Internationalmedia.co.id – News – Satuan Tugas (Satgas) Pangan Polri, bekerja sama dengan Satgas Pangan Daerah, tengah gencar melakukan pengawasan ketat terhadap praktik pembelian Tandan Buah Segar (TBS) kelapa sawit. Fokus utama adalah PKS (Pabrik Kelapa Sawit) yang diduga membeli TBS dari pekebun swadaya non-mitra dengan harga tidak wajar atau kurang transparan.
Brigjen Ade Safri Simanjuntak, Direktur Tindak Pidana Ekonomi Khusus (Dirtipideksus) Bareskrim Polri sekaligus Kepala Satgas Pangan Polri, menjelaskan bahwa langkah ini merupakan tindak lanjut atas permintaan Menteri Pertanian Andi Amran Sualiman. Pemantauan intensif telah dilaksanakan sejak 9 hingga 22 Juni 2024 di 16 provinsi sentra sawit. Tujuannya jelas: memastikan harga pembelian TBS oleh PKS kembali normal, setidaknya seperti sebelum 20 Mei 2024.

Indikasi PKS yang melakukan pembelian tidak transparan menunjukkan penurunan signifikan. Dari semula 280 perusahaan, kini jumlahnya berhasil ditekan menjadi 194 PKS yang masih dalam pengawasan.
Provinsi-provinsi yang menjadi sasaran pengawasan meliputi Aceh, Bengkulu, Jambi, Riau, Sumatera Barat, Sumatera Selatan, Sumatera Utara, Lampung, Bangka Belitung, Kalimantan Barat, Kalimantan Selatan, Kalimantan Tengah, Kalimantan Timur, Kalimantan Utara, Sulawesi Barat, dan Sulawesi Tenggara.
Selain memantau fluktuasi harga, Satgas Pangan juga aktif berkoordinasi dengan dinas perkebunan daerah. Upaya ini bertujuan mendorong terwujudnya kemitraan yang adil dan transparan antara PKS dengan pekebun swadaya non-mitra, sesuai amanat Peraturan Menteri Pertanian Nomor 13 Tahun 2024.

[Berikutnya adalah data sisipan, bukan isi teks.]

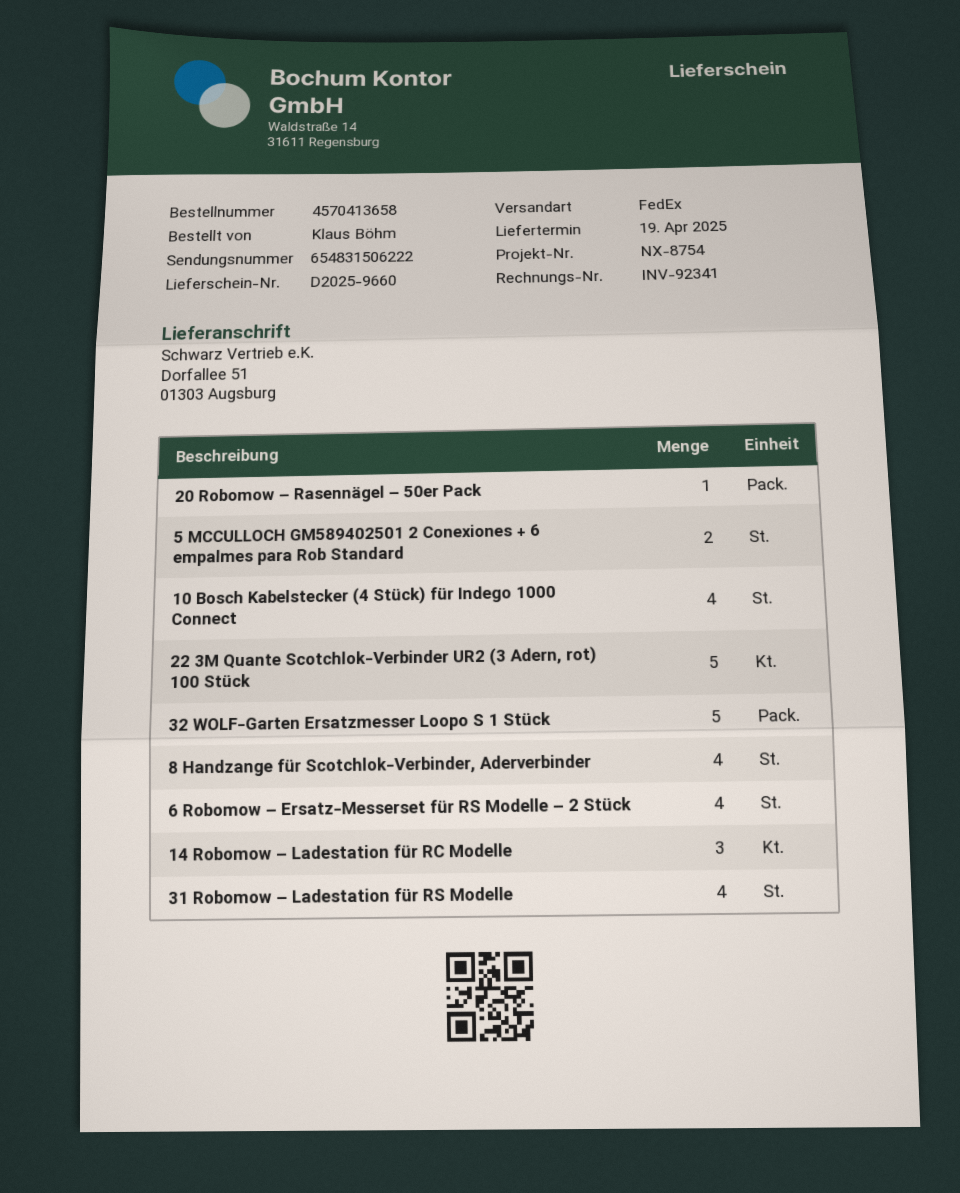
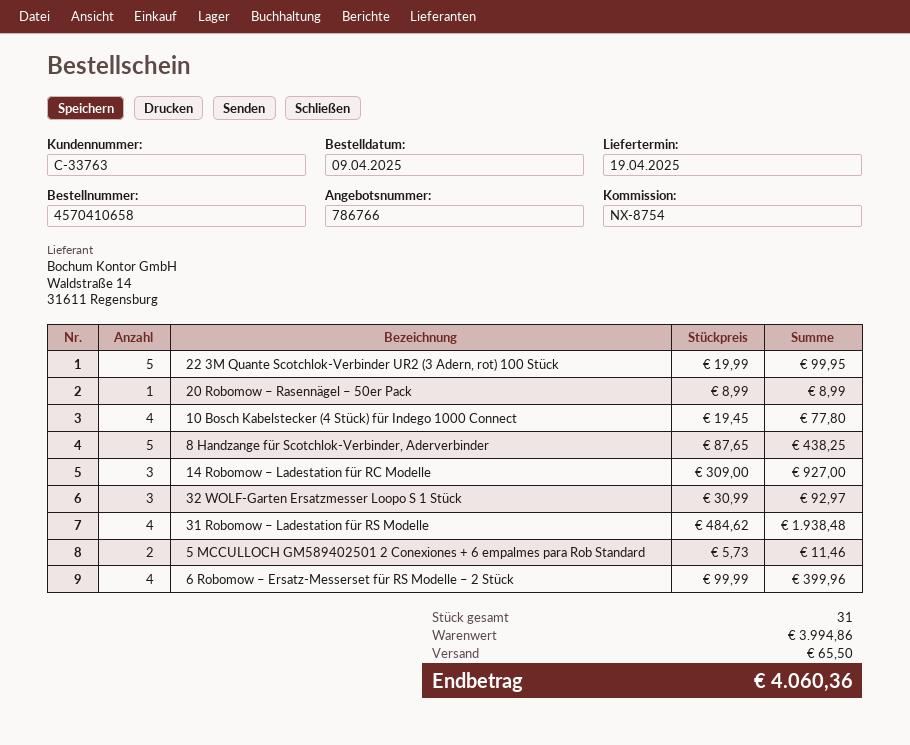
order number: 4570413658 -> 4570410658
32 WOLF-Garten Ersatzmesser Loopo S 1 Stück: 5 -> 3
8 Handzange für Scotchlok-Verbinder, Aderverbinder: 4 -> 5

Tak berhenti di situ, Satgas Pangan Polri menggandeng Komisi Pengawas Persaingan Usaha (KPPU) untuk menelusuri kemungkinan adanya praktik persaingan usaha tidak sehat yang berpotensi menekan harga TBS di tingkat petani. Bareskrim Polri sendiri telah membentuk lima tim khusus dan melakukan klarifikasi terhadap 14 PKS yang diduga bermasalah. Sementara itu, 16 Satgas Pangan Daerah di tingkat provinsi telah mengklarifikasi 159 PKS lainnya.
Brigjen Ade Safri menegaskan bahwa proses penyelidikan masih terus berjalan. Pihaknya berupaya keras untuk mencari dan menemukan apakah terdapat unsur pidana dalam praktik pembelian TBS tersebut. Ia membuka kemungkinan penindakan hukum jika ditemukan dugaan tindak pidana, seperti penipuan terkait timbangan, manipulasi kualitas atau rendemen TBS, hingga pemalsuan dokumen transaksi dan timbang.
Kabar positifnya, hasil pemantauan sejak 9 Juni 2024 menunjukkan tren kenaikan harga pembelian TBS dari pekebun swadaya non-mitra di sejumlah wilayah. Seiring dengan itu, jumlah PKS yang terindikasi melakukan pembelian dengan harga tidak wajar juga terus menurun.
Pihak kepolisian memberikan peringatan tegas kepada PKS yang masih membandel agar segera menghentikan praktik yang merugikan petani. "Penentuan harga pembelian TBS non-mitra wajib berdasarkan mekanisme pasar yang wajar dan kondisi pasar yang nyata," tegas Ade Safri.
Satgas Pangan Polri bersama Satgas Pangan Daerah berkomitmen untuk terus melakukan mitigasi dan pengawasan demi menjaga stabilitas harga TBS secara nasional. Pekebun swadaya non-mitra yang merasa dirugikan didorong untuk melapor melalui Posko Satgas Pangan Polri di WhatsApp nomor 0821-7000-8911.